To fix double NAT, you can:
- Put the ISP gateway into bridge mode.
- Use only one router and disable routing features on the other device.
- Connect your console or PC directly to the main router.
- Ask your ISP for help if bridge mode is locked.
Step 6: Consider Carrier Grade NAT
If you have tried everything and NAT is still restricted, your ISP may be using Carrier Grade NAT, often called CGNAT. This means you do not have your own unique public IPv4 address. Instead, multiple customers share one public address, which can prevent port forwarding from working at all.
You can check this by comparing your router’s WAN IP address with the public IP shown on a “what is my IP” website. If they are different, and your router’s WAN IP falls within private or shared ranges, CGNAT may be involved.

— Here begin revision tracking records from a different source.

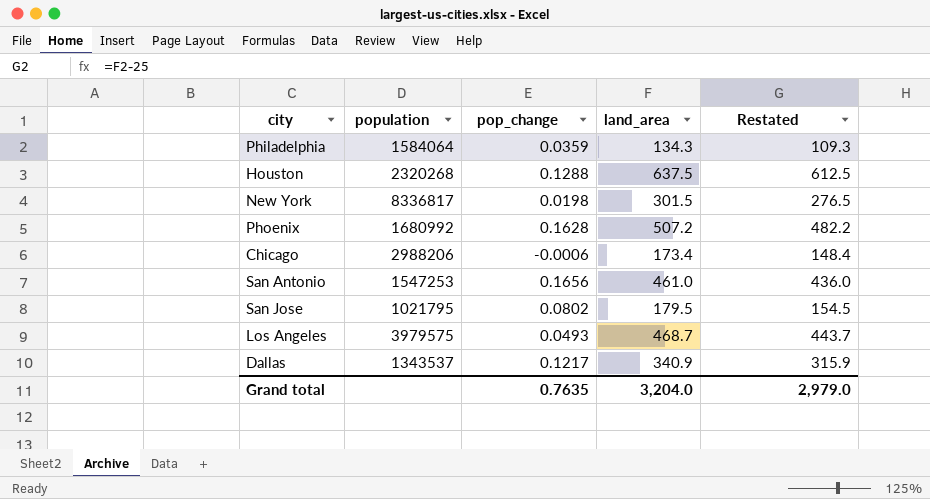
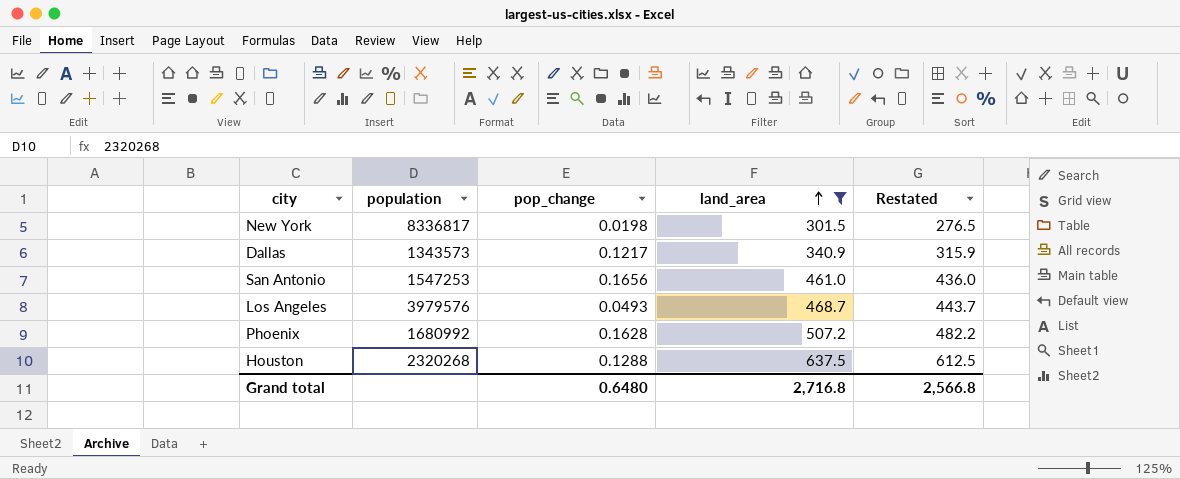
filter: none -> land_area >= 301.5
row order: none -> land_area ascending
Dallas | population: 1343537 -> 1343573
Los Angeles | population: 3979575 -> 3979576
Grand total | pop_change: 0.7635 -> 0.6480
Grand total | land_area: 3,204.0 -> 2,716.8
Grand total | Restated: 2,979.0 -> 2,566.8

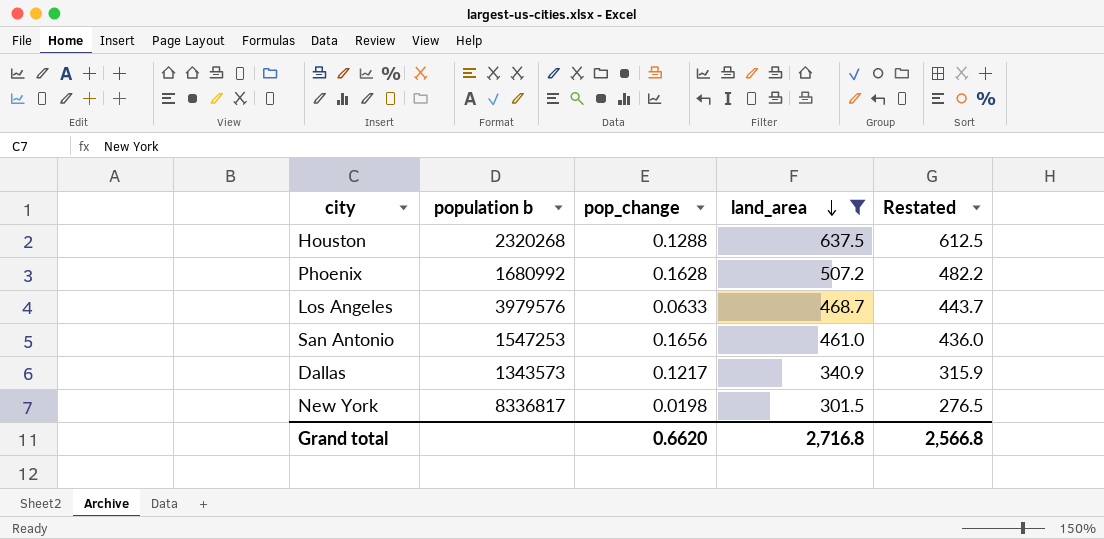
row order: land_area ascending -> land_area descending
column name: population -> population b
Los Angeles | pop_change: 0.0493 -> 0.0633
Grand total | pop_change: 0.6480 -> 0.6620

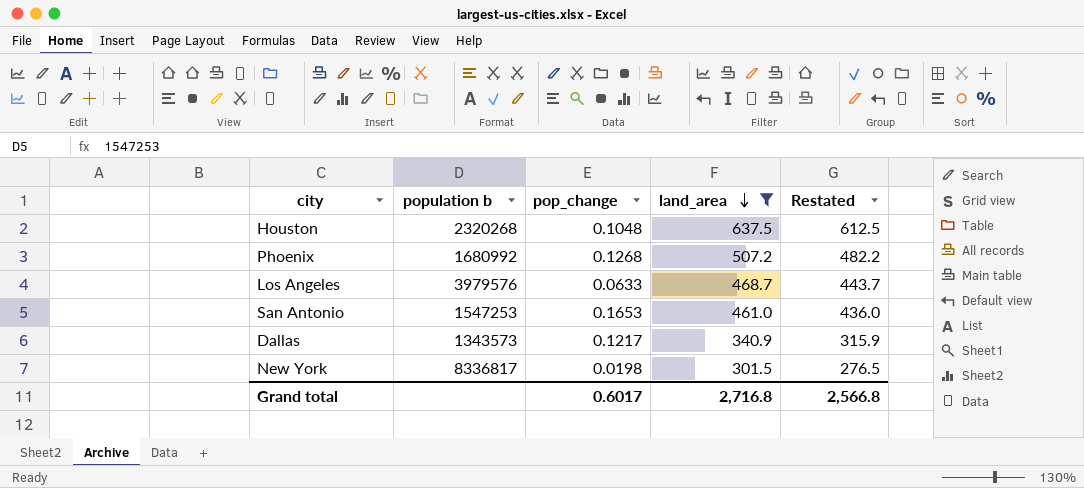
Houston | pop_change: 0.1288 -> 0.1048
Phoenix | pop_change: 0.1628 -> 0.1268
San Antonio | pop_change: 0.1656 -> 0.1653
Grand total | pop_change: 0.6620 -> 0.6017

The solution is usually to contact your ISP and ask for one of the following:
- A public IPv4 address
- A static IP address
- Removal from CGNAT, if available
- IPv6 support, if the service or game supports it properly
Step 7: Use DMZ Only as a Last Resort
Some routers offer a DMZ option, which forwards most incoming traffic to one device. This can quickly change NAT from restricted to open, but it also increases exposure. If you use DMZ, apply it only to a console when necessary, not to a general purpose PC with sensitive files.

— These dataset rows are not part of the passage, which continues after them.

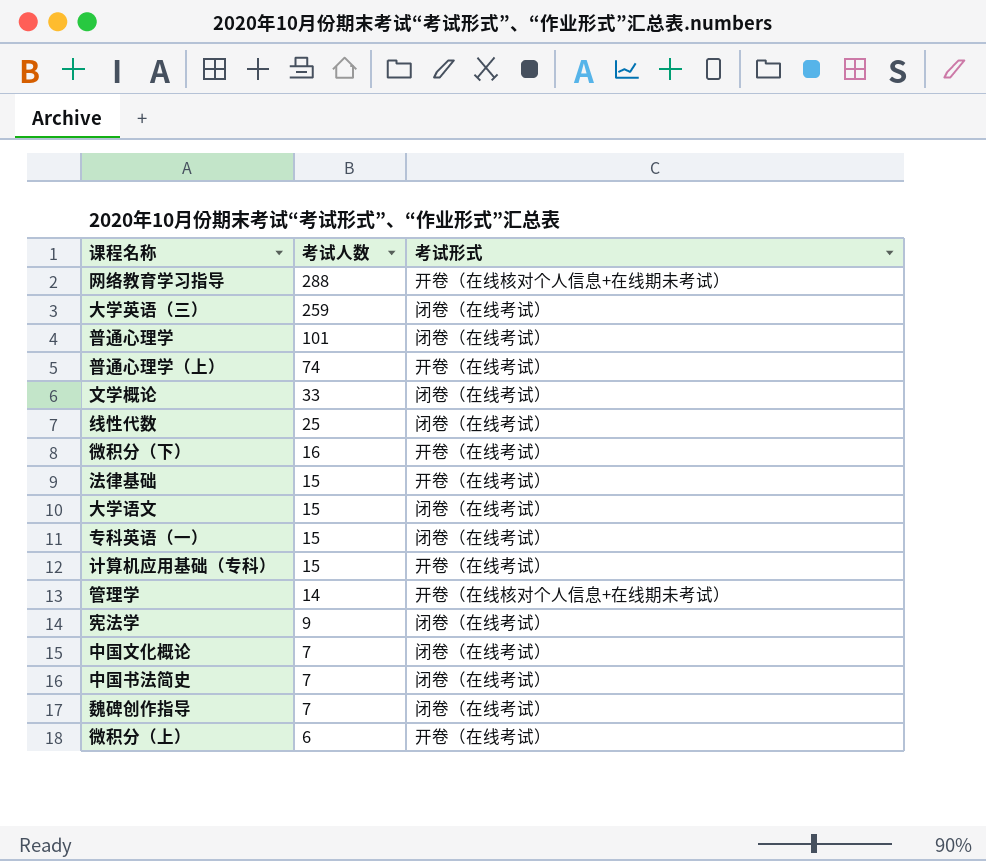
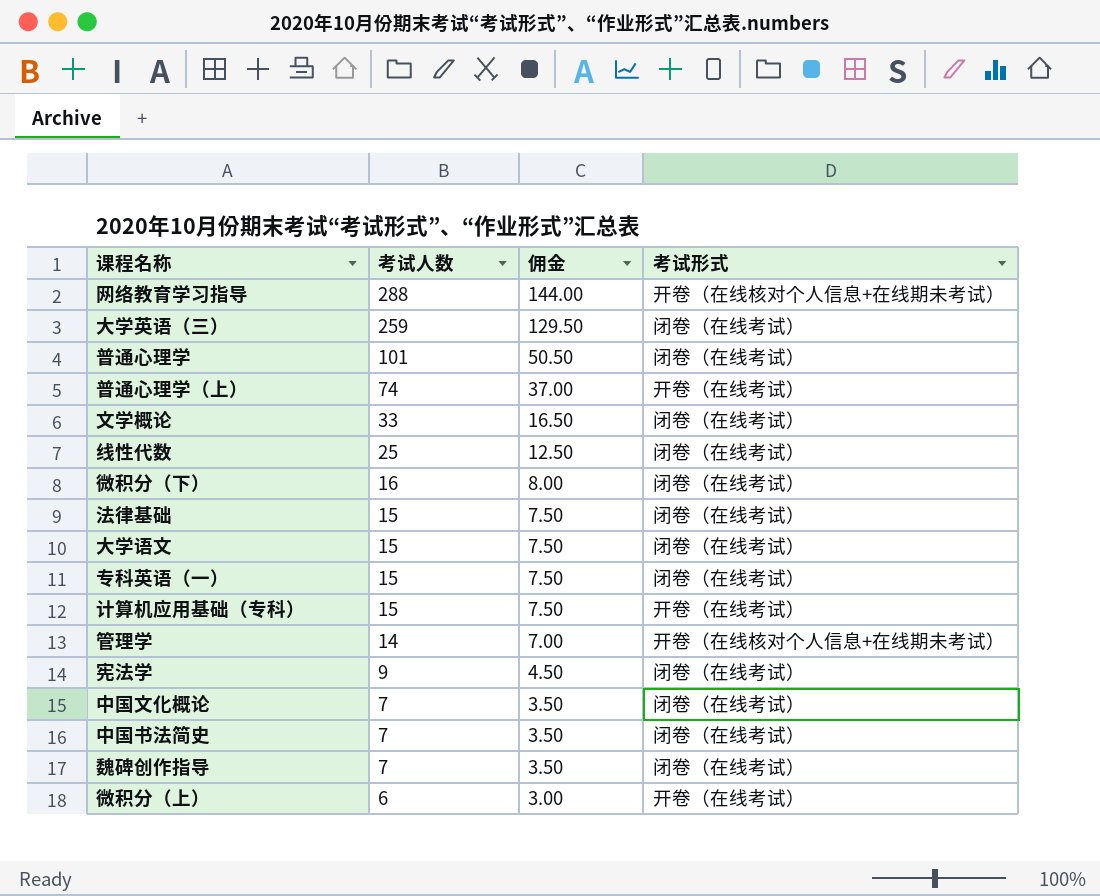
column 佣金 | formula: none -> [考试人数] * 0.5
微积分（下） | 考试形式: 开卷（在线考试） -> 闭卷（在线考试）
法律基础 | 考试形式: 开卷（在线考试） -> 闭卷（在线考试）

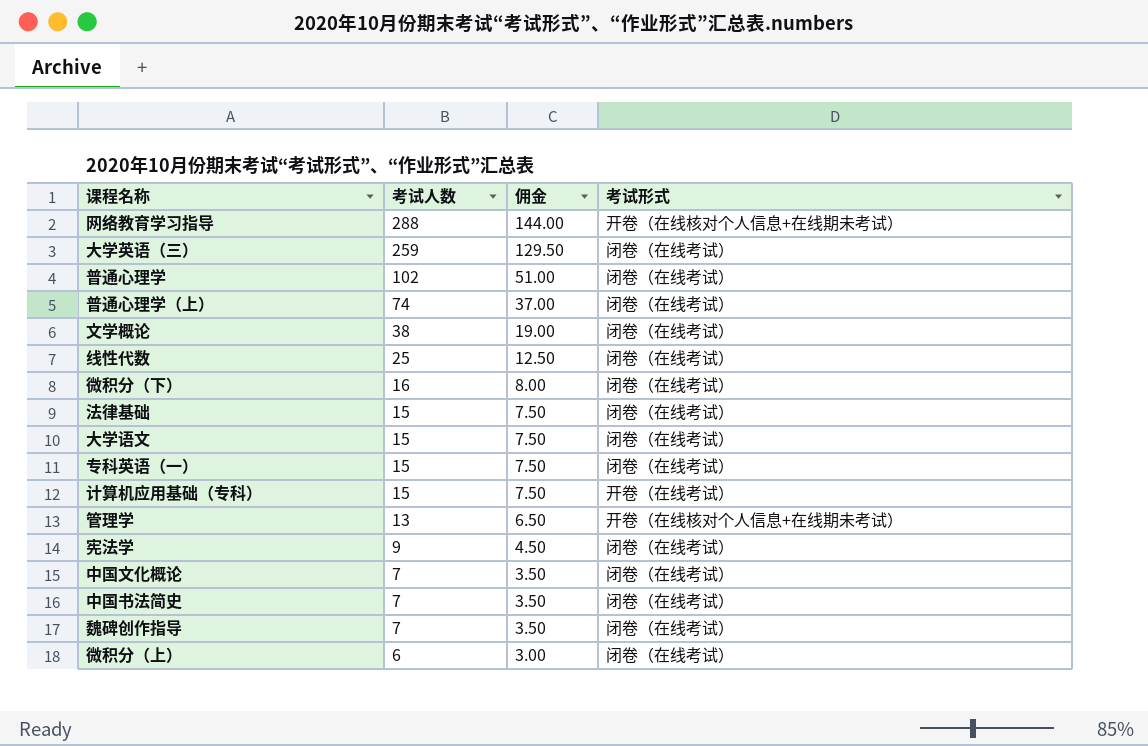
普通心理学 | 考试人数: 101 -> 102
普通心理学 | 佣金: 50.50 -> 51.00
普通心理学（上） | 考试形式: 开卷（在线考试） -> 闭卷（在线考试）
文学概论 | 考试人数: 33 -> 38
文学概论 | 佣金: 16.50 -> 19.00
管理学 | 考试人数: 14 -> 13
管理学 | 佣金: 7.00 -> 6.50
微积分（上） | 考试形式: 开卷（在线考试） -> 闭卷（在线考试）

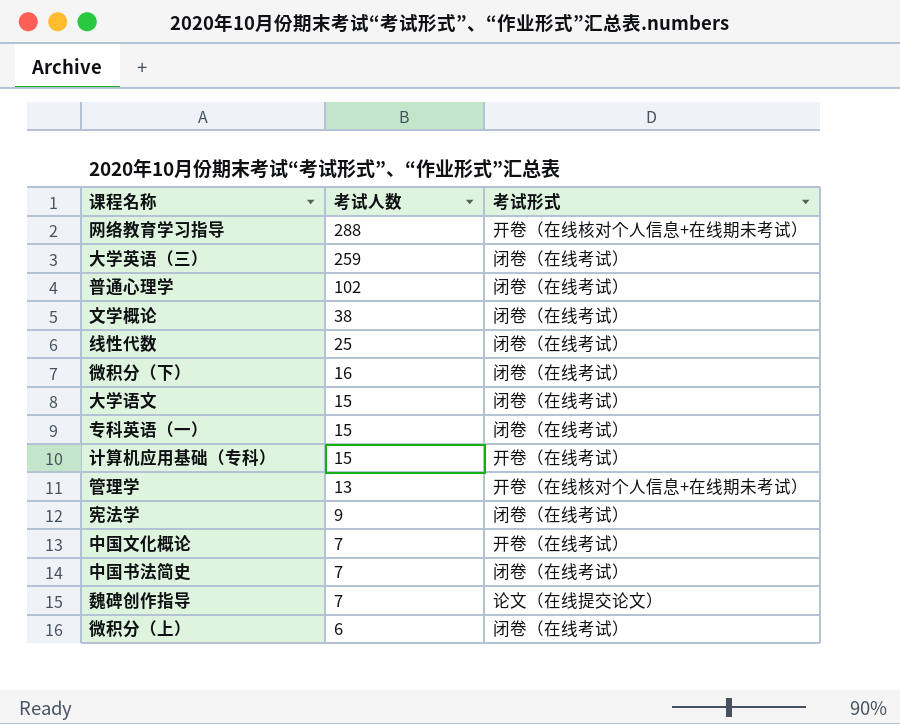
column 佣金 | formula: [考试人数] * 0.5 -> none
row 普通心理学（上）: 74 | 37.00 | 闭卷（在线考试） -> none
row 法律基础: 15 | 7.50 | 闭卷（在线考试） -> none
中国文化概论 | 考试形式: 闭卷（在线考试） -> 开卷（在线考试）
魏碑创作指导 | 考试形式: 闭卷（在线考试） -> 论文（在线提交论文）

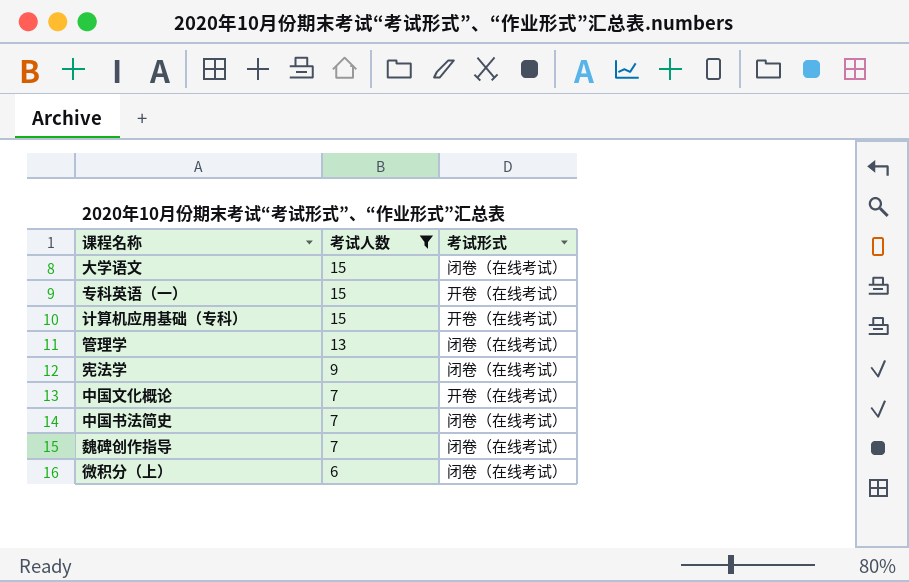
filter: none -> 考试人数 <= 15
专科英语（一） | 考试形式: 闭卷（在线考试） -> 开卷（在线考试）
管理学 | 考试形式: 开卷（在线核对个人信息+在线期未考试） -> 闭卷（在线考试）
魏碑创作指导 | 考试形式: 论文（在线提交论文） -> 闭卷（在线考试）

Before using DMZ, try UPnP, port forwarding, and double NAT fixes first. If you do enable it, keep your device updated and remove the DMZ setting when you no longer need it.
Final Checks and Best Practices
After making changes, always restart your router and the affected device. Then run the built in network test on your console, game launcher, or application. If the NAT type improves, test voice chat, matchmaking, and hosting to confirm the real world problem is solved.
For the best long term results, keep your router firmware updated, use a wired Ethernet connection when possible, and avoid stacking multiple routers unless you understand the setup. NAT problems may seem technical, but they usually come down to one simple goal: giving your device a clear, safe path to communicate with the outside world.
With the right combination of UPnP, static IP assignment, port forwarding, and ISP support when needed, a restricted NAT type can often be turned into an open and reliable connection.